**** Given data

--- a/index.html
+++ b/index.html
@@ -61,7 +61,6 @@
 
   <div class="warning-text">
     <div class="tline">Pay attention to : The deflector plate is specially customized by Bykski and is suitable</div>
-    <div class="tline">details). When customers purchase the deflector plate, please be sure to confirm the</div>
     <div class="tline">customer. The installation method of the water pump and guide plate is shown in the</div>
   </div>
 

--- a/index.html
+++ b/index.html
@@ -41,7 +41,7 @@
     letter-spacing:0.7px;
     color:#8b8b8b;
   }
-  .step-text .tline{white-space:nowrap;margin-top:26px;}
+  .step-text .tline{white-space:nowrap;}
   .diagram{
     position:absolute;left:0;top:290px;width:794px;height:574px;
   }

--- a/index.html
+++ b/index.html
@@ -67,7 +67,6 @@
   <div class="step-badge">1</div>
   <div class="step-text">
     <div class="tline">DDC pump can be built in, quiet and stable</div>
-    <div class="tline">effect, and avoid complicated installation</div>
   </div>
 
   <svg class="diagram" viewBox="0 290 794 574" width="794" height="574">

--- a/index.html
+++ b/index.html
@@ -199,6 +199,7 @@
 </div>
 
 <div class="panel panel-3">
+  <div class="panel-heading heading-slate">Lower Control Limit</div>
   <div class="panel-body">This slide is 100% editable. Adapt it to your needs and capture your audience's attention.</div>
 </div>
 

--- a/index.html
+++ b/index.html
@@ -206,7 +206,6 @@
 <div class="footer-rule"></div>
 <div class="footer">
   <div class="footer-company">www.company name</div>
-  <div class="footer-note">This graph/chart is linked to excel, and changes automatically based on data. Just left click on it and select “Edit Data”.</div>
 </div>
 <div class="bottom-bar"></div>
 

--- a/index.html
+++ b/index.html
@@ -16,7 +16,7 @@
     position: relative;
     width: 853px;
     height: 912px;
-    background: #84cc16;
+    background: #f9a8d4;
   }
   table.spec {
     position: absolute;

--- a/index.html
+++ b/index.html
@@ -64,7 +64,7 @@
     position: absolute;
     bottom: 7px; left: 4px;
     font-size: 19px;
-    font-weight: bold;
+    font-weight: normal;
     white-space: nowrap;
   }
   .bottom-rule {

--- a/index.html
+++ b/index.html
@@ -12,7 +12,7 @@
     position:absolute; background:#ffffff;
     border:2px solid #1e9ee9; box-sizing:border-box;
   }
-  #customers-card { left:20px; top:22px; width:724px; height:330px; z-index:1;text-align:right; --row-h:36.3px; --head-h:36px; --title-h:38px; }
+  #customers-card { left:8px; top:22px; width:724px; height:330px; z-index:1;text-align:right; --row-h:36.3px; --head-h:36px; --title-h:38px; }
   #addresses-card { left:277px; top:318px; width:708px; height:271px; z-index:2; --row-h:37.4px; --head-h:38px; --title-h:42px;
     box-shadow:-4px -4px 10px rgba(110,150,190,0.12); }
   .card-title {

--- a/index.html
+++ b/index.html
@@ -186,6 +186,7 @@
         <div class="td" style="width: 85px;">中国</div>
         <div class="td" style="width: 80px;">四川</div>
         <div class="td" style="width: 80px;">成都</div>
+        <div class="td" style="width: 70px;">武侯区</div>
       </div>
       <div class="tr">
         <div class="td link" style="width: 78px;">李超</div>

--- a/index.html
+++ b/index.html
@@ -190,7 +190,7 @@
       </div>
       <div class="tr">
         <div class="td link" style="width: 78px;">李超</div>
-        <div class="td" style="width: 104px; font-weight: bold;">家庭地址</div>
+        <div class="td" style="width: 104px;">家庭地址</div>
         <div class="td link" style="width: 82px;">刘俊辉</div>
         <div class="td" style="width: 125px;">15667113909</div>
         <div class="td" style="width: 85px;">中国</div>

********

Retype all the data. Nothing may be left out or altered.

--- a/index.html
+++ b/index.html
@@ -61,7 +61,6 @@
 
   <div class="warning-text">
     <div class="tline">Pay attention to : The deflector plate is specially customized by Bykski and is suitable</div>
-    <div class="tline">details). When customers purchase the deflector plate, please be sure to confirm the</div>
     <div class="tline">customer. The installation method of the water pump and guide plate is shown in the</div>
   </div>
 

--- a/index.html
+++ b/index.html
@@ -41,7 +41,7 @@
     letter-spacing:0.7px;
     color:#8b8b8b;
   }
-  .step-text .tline{white-space:nowrap;margin-top:26px;}
+  .step-text .tline{white-space:nowrap;}
   .diagram{
     position:absolute;left:0;top:290px;width:794px;height:574px;
   }

--- a/index.html
+++ b/index.html
@@ -67,7 +67,6 @@
   <div class="step-badge">1</div>
   <div class="step-text">
     <div class="tline">DDC pump can be built in, quiet and stable</div>
-    <div class="tline">effect, and avoid complicated installation</div>
   </div>
 
   <svg class="diagram" viewBox="0 290 794 574" width="794" height="574">

--- a/index.html
+++ b/index.html
@@ -199,6 +199,7 @@
 </div>
 
 <div class="panel panel-3">
+  <div class="panel-heading heading-slate">Lower Control Limit</div>
   <div class="panel-body">This slide is 100% editable. Adapt it to your needs and capture your audience's attention.</div>
 </div>
 

--- a/index.html
+++ b/index.html
@@ -206,7 +206,6 @@
 <div class="footer-rule"></div>
 <div class="footer">
   <div class="footer-company">www.company name</div>
-  <div class="footer-note">This graph/chart is linked to excel, and changes automatically based on data. Just left click on it and select “Edit Data”.</div>
 </div>
 <div class="bottom-bar"></div>
 

--- a/index.html
+++ b/index.html
@@ -16,7 +16,7 @@
     position: relative;
     width: 853px;
     height: 912px;
-    background: #84cc16;
+    background: #f9a8d4;
   }
   table.spec {
     position: absolute;

--- a/index.html
+++ b/index.html
@@ -64,7 +64,7 @@
     position: absolute;
     bottom: 7px; left: 4px;
     font-size: 19px;
-    font-weight: bold;
+    font-weight: normal;
     white-space: nowrap;
   }
   .bottom-rule {

--- a/index.html
+++ b/index.html
@@ -12,7 +12,7 @@
     position:absolute; background:#ffffff;
     border:2px solid #1e9ee9; box-sizing:border-box;
   }
-  #customers-card { left:20px; top:22px; width:724px; height:330px; z-index:1;text-align:right; --row-h:36.3px; --head-h:36px; --title-h:38px; }
+  #customers-card { left:8px; top:22px; width:724px; height:330px; z-index:1;text-align:right; --row-h:36.3px; --head-h:36px; --title-h:38px; }
   #addresses-card { left:277px; top:318px; width:708px; height:271px; z-index:2; --row-h:37.4px; --head-h:38px; --title-h:42px;
     box-shadow:-4px -4px 10px rgba(110,150,190,0.12); }
   .card-title {

--- a/index.html
+++ b/index.html
@@ -186,6 +186,7 @@
         <div class="td" style="width: 85px;">中国</div>
         <div class="td" style="width: 80px;">四川</div>
         <div class="td" style="width: 80px;">成都</div>
+        <div class="td" style="width: 70px;">武侯区</div>
       </div>
       <div class="tr">
         <div class="td link" style="width: 78px;">李超</div>

--- a/index.html
+++ b/index.html
@@ -190,7 +190,7 @@
       </div>
       <div class="tr">
         <div class="td link" style="width: 78px;">李超</div>
-        <div class="td" style="width: 104px; font-weight: bold;">家庭地址</div>
+        <div class="td" style="width: 104px;">家庭地址</div>
         <div class="td link" style="width: 82px;">刘俊辉</div>
         <div class="td" style="width: 125px;">15667113909</div>
         <div class="td" style="width: 85px;">中国</div>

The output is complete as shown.